[Provided data Boundary: Start]

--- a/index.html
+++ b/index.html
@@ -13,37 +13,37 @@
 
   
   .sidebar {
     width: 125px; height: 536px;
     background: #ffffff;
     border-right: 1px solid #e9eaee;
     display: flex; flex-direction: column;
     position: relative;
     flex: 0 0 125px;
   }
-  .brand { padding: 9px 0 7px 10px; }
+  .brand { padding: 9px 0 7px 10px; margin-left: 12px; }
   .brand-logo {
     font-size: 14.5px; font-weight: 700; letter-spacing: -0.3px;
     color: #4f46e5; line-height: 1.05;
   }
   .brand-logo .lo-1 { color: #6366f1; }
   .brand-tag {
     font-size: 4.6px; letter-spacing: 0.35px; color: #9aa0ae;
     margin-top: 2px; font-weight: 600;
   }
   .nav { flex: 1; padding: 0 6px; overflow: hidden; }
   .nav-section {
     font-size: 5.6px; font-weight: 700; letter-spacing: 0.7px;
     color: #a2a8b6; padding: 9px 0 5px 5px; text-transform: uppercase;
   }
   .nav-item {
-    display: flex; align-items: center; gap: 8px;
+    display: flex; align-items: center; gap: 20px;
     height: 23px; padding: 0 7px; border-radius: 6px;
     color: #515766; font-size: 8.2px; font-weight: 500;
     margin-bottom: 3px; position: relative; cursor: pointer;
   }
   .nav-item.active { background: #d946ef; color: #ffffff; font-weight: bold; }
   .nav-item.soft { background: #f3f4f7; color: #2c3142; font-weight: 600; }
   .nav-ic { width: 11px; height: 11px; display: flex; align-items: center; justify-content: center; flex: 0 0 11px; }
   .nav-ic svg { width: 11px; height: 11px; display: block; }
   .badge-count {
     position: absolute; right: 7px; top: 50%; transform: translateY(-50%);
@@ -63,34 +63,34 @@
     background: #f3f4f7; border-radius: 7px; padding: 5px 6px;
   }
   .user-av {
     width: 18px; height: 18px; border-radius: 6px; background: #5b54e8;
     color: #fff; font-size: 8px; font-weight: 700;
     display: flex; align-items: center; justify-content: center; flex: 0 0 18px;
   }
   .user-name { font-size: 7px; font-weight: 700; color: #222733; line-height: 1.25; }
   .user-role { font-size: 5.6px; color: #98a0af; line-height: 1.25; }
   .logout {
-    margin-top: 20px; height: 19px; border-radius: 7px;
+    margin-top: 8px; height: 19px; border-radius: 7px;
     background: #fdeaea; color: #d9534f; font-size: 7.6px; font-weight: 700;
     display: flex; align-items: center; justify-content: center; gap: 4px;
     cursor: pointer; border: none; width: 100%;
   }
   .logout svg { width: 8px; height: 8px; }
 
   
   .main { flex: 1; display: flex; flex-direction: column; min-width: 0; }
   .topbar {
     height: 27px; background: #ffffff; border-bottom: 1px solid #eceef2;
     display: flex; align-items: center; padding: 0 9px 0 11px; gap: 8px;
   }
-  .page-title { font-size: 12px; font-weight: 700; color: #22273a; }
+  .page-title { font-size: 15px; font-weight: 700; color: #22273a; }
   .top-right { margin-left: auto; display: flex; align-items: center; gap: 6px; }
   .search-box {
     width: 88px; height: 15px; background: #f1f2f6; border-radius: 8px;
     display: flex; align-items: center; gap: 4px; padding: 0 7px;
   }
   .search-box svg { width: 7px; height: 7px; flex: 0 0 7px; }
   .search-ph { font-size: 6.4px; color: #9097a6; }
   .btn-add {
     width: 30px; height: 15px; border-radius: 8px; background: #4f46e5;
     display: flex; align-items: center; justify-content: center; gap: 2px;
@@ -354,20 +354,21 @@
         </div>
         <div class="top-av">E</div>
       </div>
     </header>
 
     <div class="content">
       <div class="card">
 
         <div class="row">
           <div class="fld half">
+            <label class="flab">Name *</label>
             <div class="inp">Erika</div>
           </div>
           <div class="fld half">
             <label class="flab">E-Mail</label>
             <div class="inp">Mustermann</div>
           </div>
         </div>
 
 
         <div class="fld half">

[Provided data Boundary: End]

> **Work required**:
Please print the records above exactly from their first line. End with the line containing "font-size: 4.6px; letter-spacing: 0.35px;", and include it.

> **Result for this exercise**:
--- a/index.html
+++ b/index.html
@@ -13,37 +13,37 @@
 
   
   .sidebar {
     width: 125px; height: 536px;
     background: #ffffff;
     border-right: 1px solid #e9eaee;
     display: flex; flex-direction: column;
     position: relative;
     flex: 0 0 125px;
   }
-  .brand { padding: 9px 0 7px 10px; }
+  .brand { padding: 9px 0 7px 10px; margin-left: 12px; }
   .brand-logo {
     font-size: 14.5px; font-weight: 700; letter-spacing: -0.3px;
     color: #4f46e5; line-height: 1.05;
   }
   .brand-logo .lo-1 { color: #6366f1; }
   .brand-tag {
     font-size: 4.6px; letter-spacing: 0.35px; color: #9aa0ae;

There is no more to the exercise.